Conviene davvero mettere lo stesso pavimento in tutta la casa?

Conviene quando la casa è di metratura contenuta o quando è organizzata in open space, perché in questi casi la continuità del pavimento dilata la percezione dello spazio. In abitazioni grandi con zona giorno e zona notte molto separate il vantaggio percettivo si attenua e diventa più una scelta di gusto che di necessità progettuale.

Quale formato scegliere per un pavimento unico in una casa piccola?

In una casa sotto i 70 mq il 60×60 e il 60×120 sono i formati di riferimento: abbastanza grandi da ridurre la conta delle fughe, abbastanza contenuti da non sovrastare gli ambienti più piccoli.
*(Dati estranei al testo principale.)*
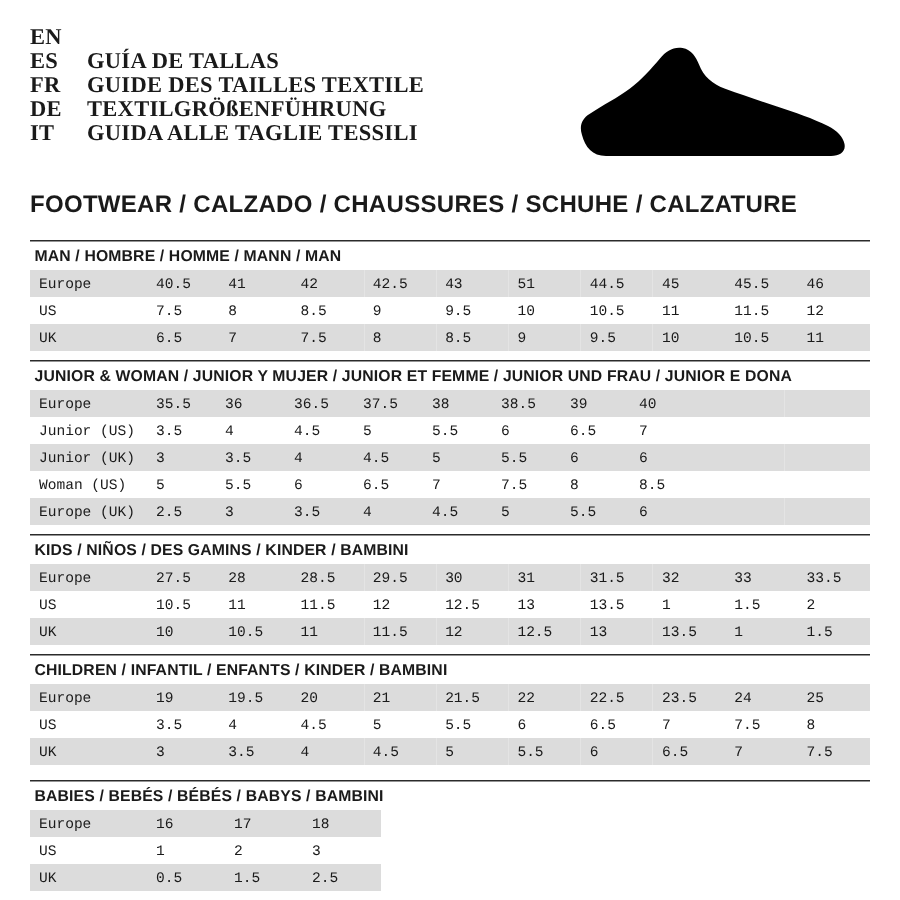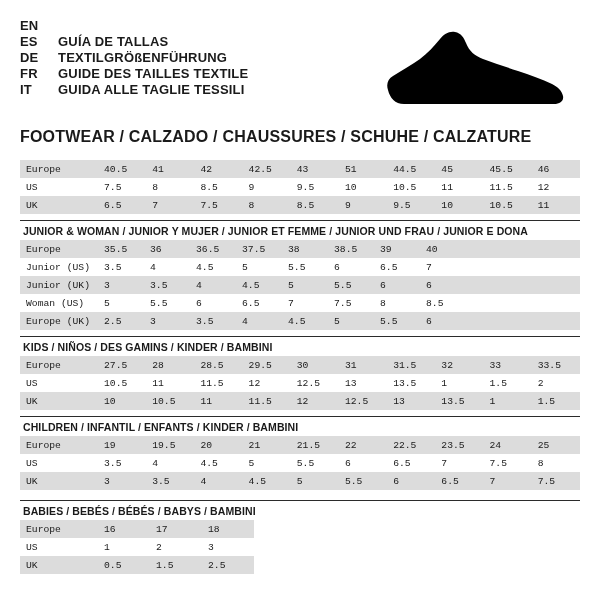"EN" .lang-row { font-family: none -> Liberation Serif, serif; font-size: 13px -> 15px }
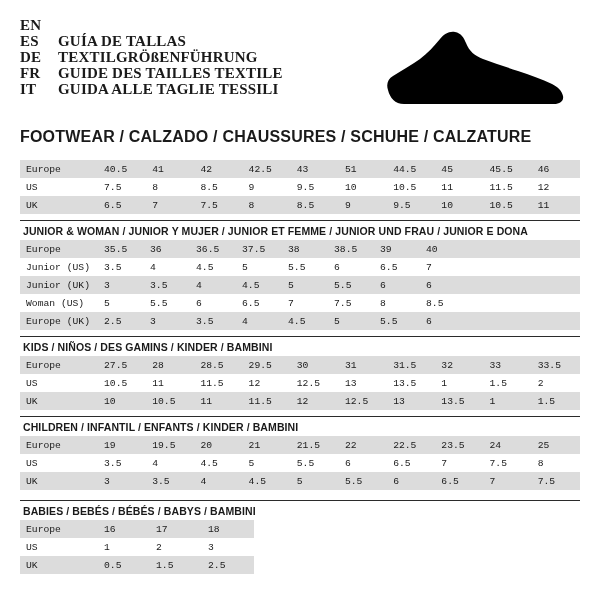"DE" div.lang-row { order: before "FR" -> after "FR" }
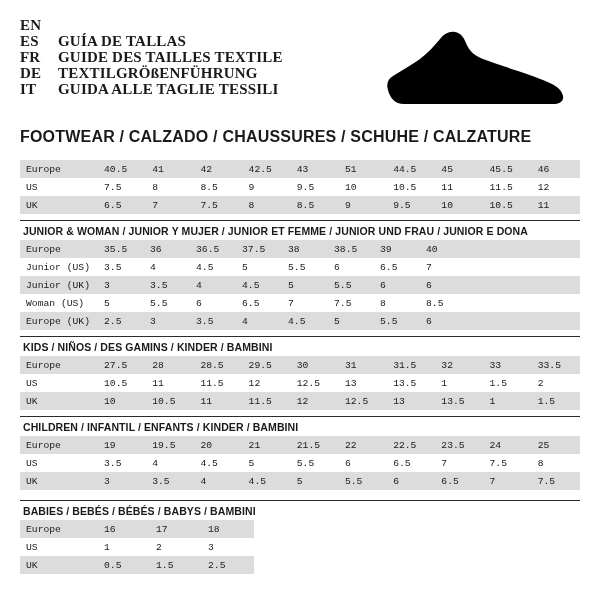"MAN / HOMBRE / HOMME" div.section-title { html: none -> <div>MAN / HOMBRE / HOMME / MANN / MAN</div> }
Il 30×60 resta accettabile in case molto frazionate, ma con un effetto di continuità inferiore.

È possibile usare lo stesso pavimento anche nel bagno?

Sì, e la scelta migliore ricade su una piastrella in classe di scivolosità R10 e in finitura naturale. In queste condizioni il gres porcellanato è perfettamente idoneo agli ambienti umidi grazie al suo bassissimo assorbimento d'acqua. La posa rettificata con fughe minime completa l'effetto di continuità con il resto della casa.